Depois de alguns segundos, Conrad se movimentou, avisando que queria sair. Tinha algo a dizer, por isso a rainha pôs seu pequeno no chão. Willian percebeu que babá de Conrad, Srta. Ana estava com uma compleição muito triste e olhos vermelhos. Parecia que havia chorado. E por que o vestido preto? Avistou sua prima e o primeiro ministro descendo as escadarias do palácio, ambos também estavam com um semblante triste.

— Papai, eles não me deixam ver Grethel! — acusou o príncipe.

— Como não o deixam ver vossa irmã? — indagou o rei.

— Eu preciso ver minha filha, não aguento mais — anunciou a rainha antes de acelerar seus passos rumo ao Kaiserburg, ignorou totalmente as vénias para ela redirecionadas.

— Genova, minha prima, o que faz aqui?

— Cheguei hoje cedo, meu objetivo era fazer uma visita. Trouxe até mesmo meu filho, Adam, para brincar com o príncipe e... — pôs a mão no rosto, estava... Estava chorando.
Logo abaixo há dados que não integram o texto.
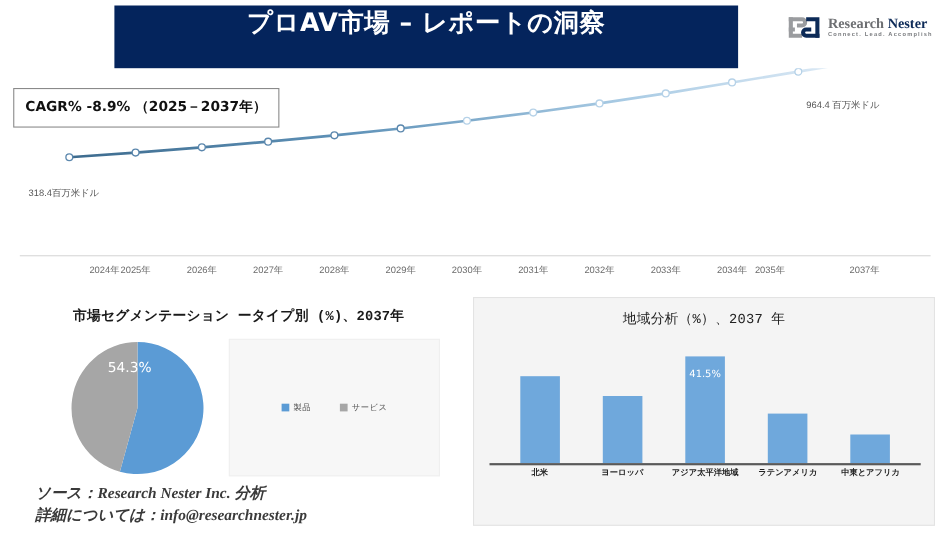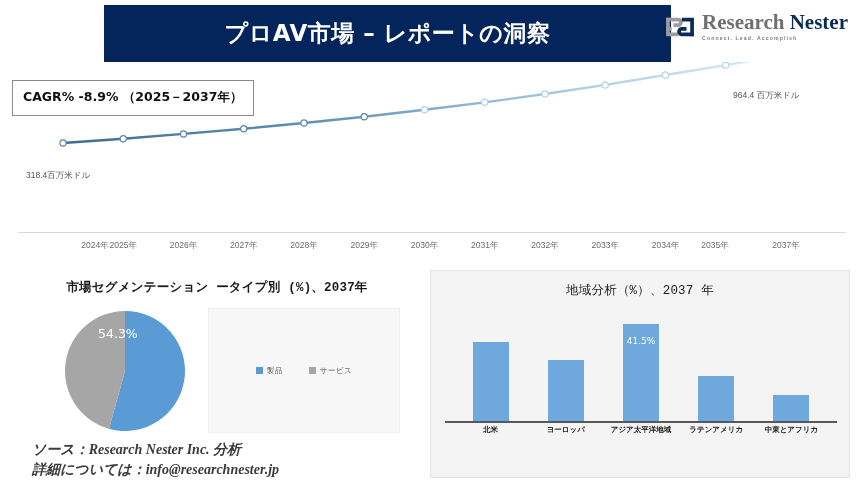"プロAV市場 – レポートの洞察" .header-band { align-items: center -> flex-start }
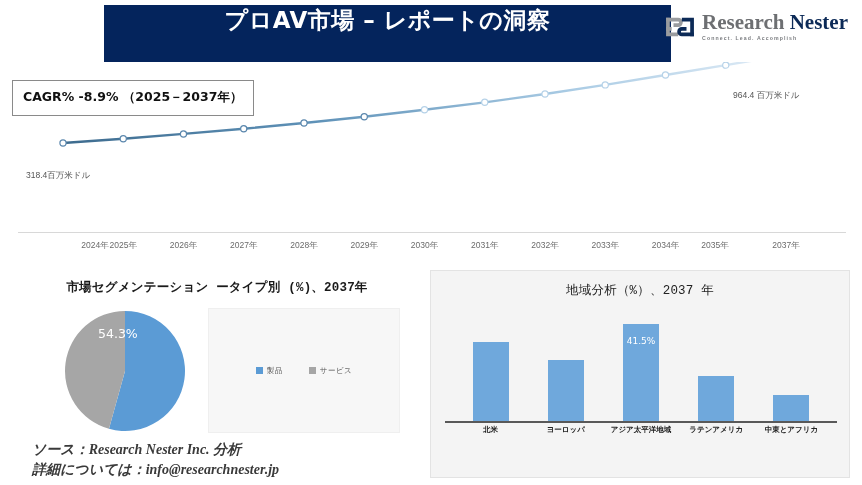"Research Nester" .logo-main { font-size: 21px -> 13px }
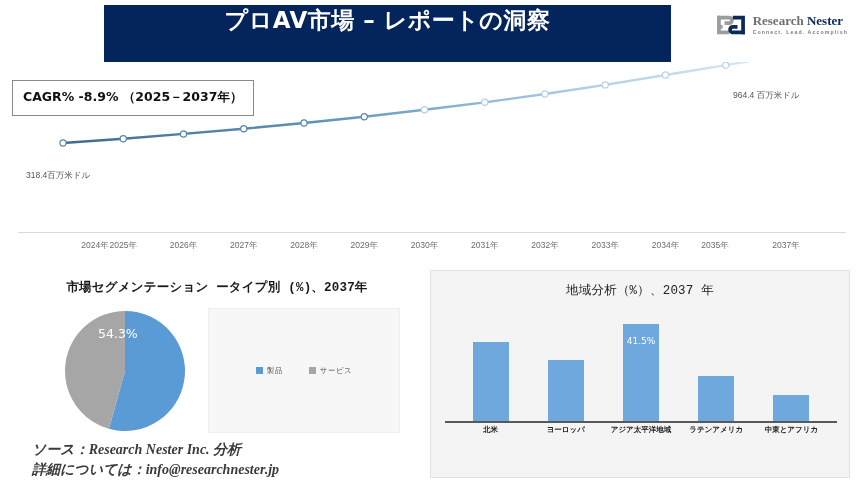"2035年" span { left: 715px -> 700px }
— Hartwig, o que esta acontecendo?

O homem não chorava, mas mantinha uma expressão um tanto sóbria. Algo muito grave tinha acontecido e agora Willian tinha certeza, seu ministro sempre foi alegre e sorridente, agora estava triste.

— Hart, o que aconteceu? Conte-me logo.

Acharam ela... — murmurou.

— Por Cristo! Eu não gosto de cochichos, eu ordeno que me conte logo o que aconteceu? Ande, diga logo! — proferiu.

— Majestade, eu sinto muito — foram as únicas palavras que Hartwig conseguiu dizer.

Impaciente, foi à vez de Vossa Majestade correr rumo ao castelo. Se dependesse do silêncio de seus amigos, não iria a lugar nenhum. Percebeu o silêncio do castelo, a esta altura deveria estar ouvindo as risadas de Grethel. De sua princesinha, aquela que corria pelo castelo com sua bonequinha ruiva, que sempre pedia para o pai lhe dar um beijinho de boa noite e para quem Willian se submeteu a brincar de chá e biscoitos. Não foi tão ruim, ele nunca teve a chance de viver momentos tão bucólicos e doces em sua infância dominada pela religiosidade da rainha Beatriz — pobre rainha Beatriz — e pela influência religiosa do clero em sua corte.

Caminhou em passos acelerados para o quarto da princesa e foi quando ouviu o grito. Um grito de Regina, um grito de pavor assombroso que se fez ecoar por todo corredor do castelo. Começou a correr, quando os guardas viram seu rei, levantaram as alabardas para sua passagem.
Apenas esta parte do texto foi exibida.